**PROBLEM TO SOLVE**
In your copy of the data, keep every word exact and include no pictures.

[Before and after images]
————
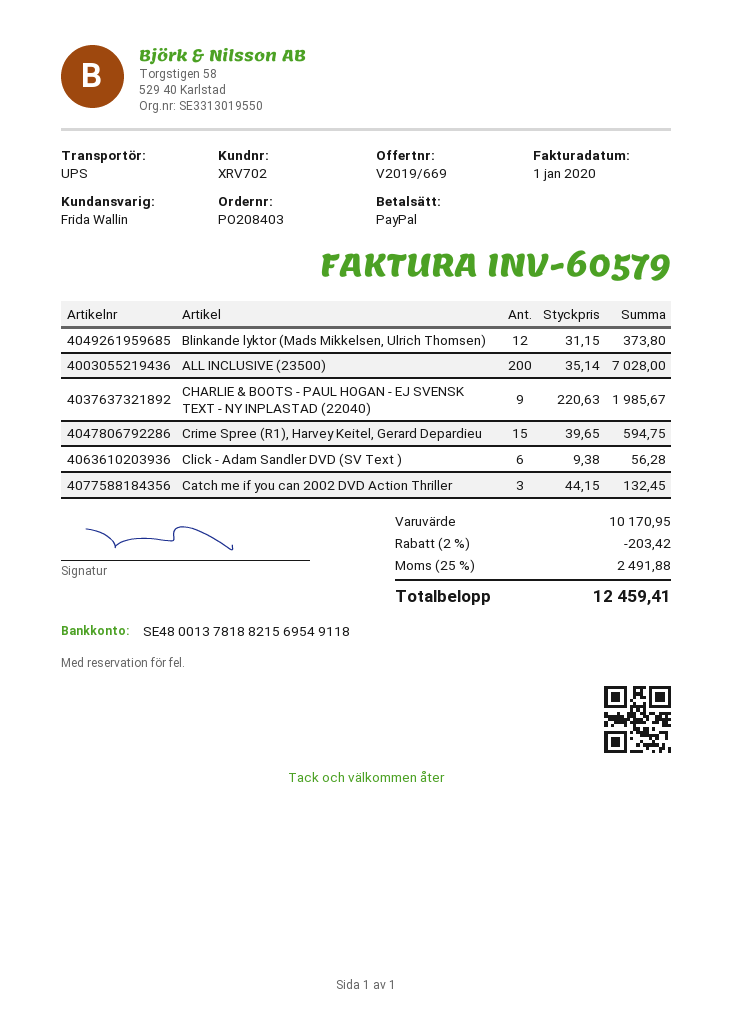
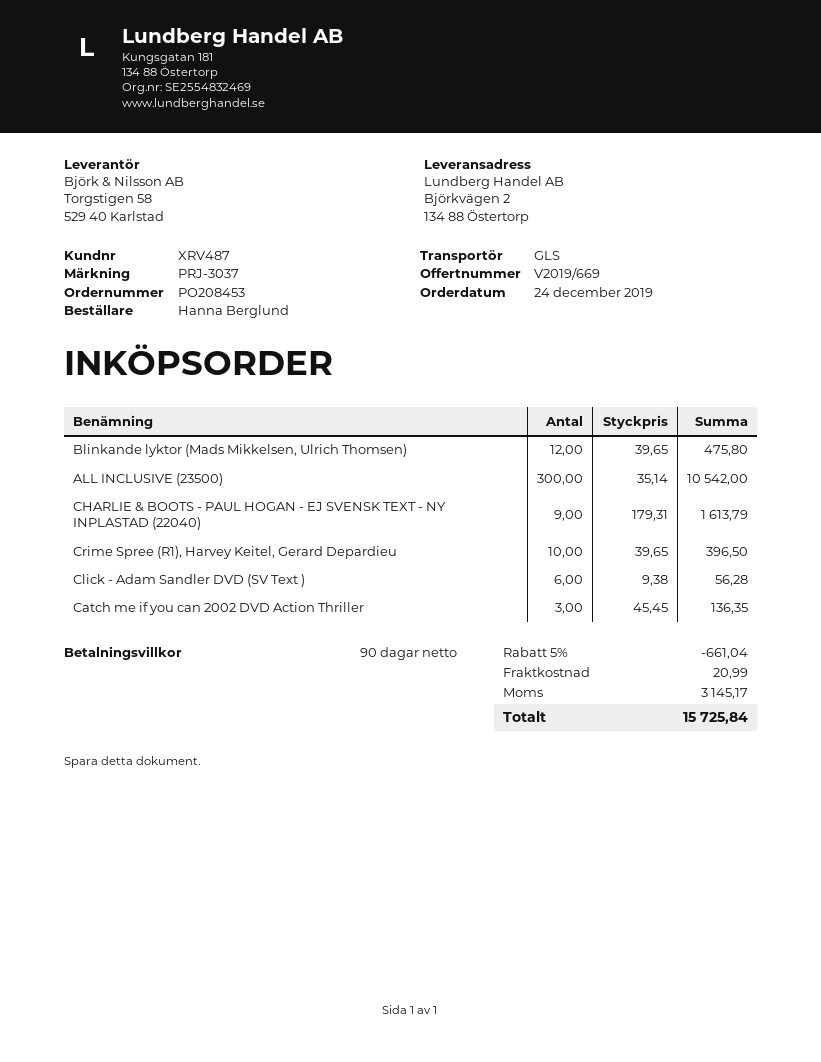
order number: PO208403 -> PO208453
customer number: XRV702 -> XRV487
shipping method: UPS -> GLS
Blinkande lyktor (Mads Mikkelsen, Ulrich Thomsen): 12 x 31.15 = 373.80 -> 12 x 39.65 = 475.80
ALL INCLUSIVE (23500): 200 x 35.14 = 7028.00 -> 300 x 35.14 = 10542.00
CHARLIE & BOOTS - PAUL HOGAN - EJ SVENSK TEXT - NY INPLASTAD (22040): 9 x 220.63 = 1985.67 -> 9 x 179.31 = 1613.79
Crime Spree (R1), Harvey Keitel, Gerard Depardieu: 15 x 39.65 = 594.75 -> 10 x 39.65 = 396.50
Catch me if you can 2002 DVD Action Thriller: 3 x 44.15 = 132.45 -> 3 x 45.45 = 136.35
discount: 2% = 203.42 -> 5% = 661.04
shipping: none -> 20.99
tax: 2491.88 -> 3145.17
total: 12459.41 -> 15725.84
————
**ANSWER BOX**
order number: PO208403 -> PO208453
customer number: XRV702 -> XRV487
shipping method: UPS -> GLS
Blinkande lyktor (Mads Mikkelsen, Ulrich Thomsen): 12 x 31.15 = 373.80 -> 12 x 39.65 = 475.80
ALL INCLUSIVE (23500): 200 x 35.14 = 7028.00 -> 300 x 35.14 = 10542.00
CHARLIE & BOOTS - PAUL HOGAN - EJ SVENSK TEXT - NY INPLASTAD (22040): 9 x 220.63 = 1985.67 -> 9 x 179.31 = 1613.79
Crime Spree (R1), Harvey Keitel, Gerard Depardieu: 15 x 39.65 = 594.75 -> 10 x 39.65 = 396.50
Catch me if you can 2002 DVD Action Thriller: 3 x 44.15 = 132.45 -> 3 x 45.45 = 136.35
discount: 2% = 203.42 -> 5% = 661.04
shipping: none -> 20.99
tax: 2491.88 -> 3145.17
total: 12459.41 -> 15725.84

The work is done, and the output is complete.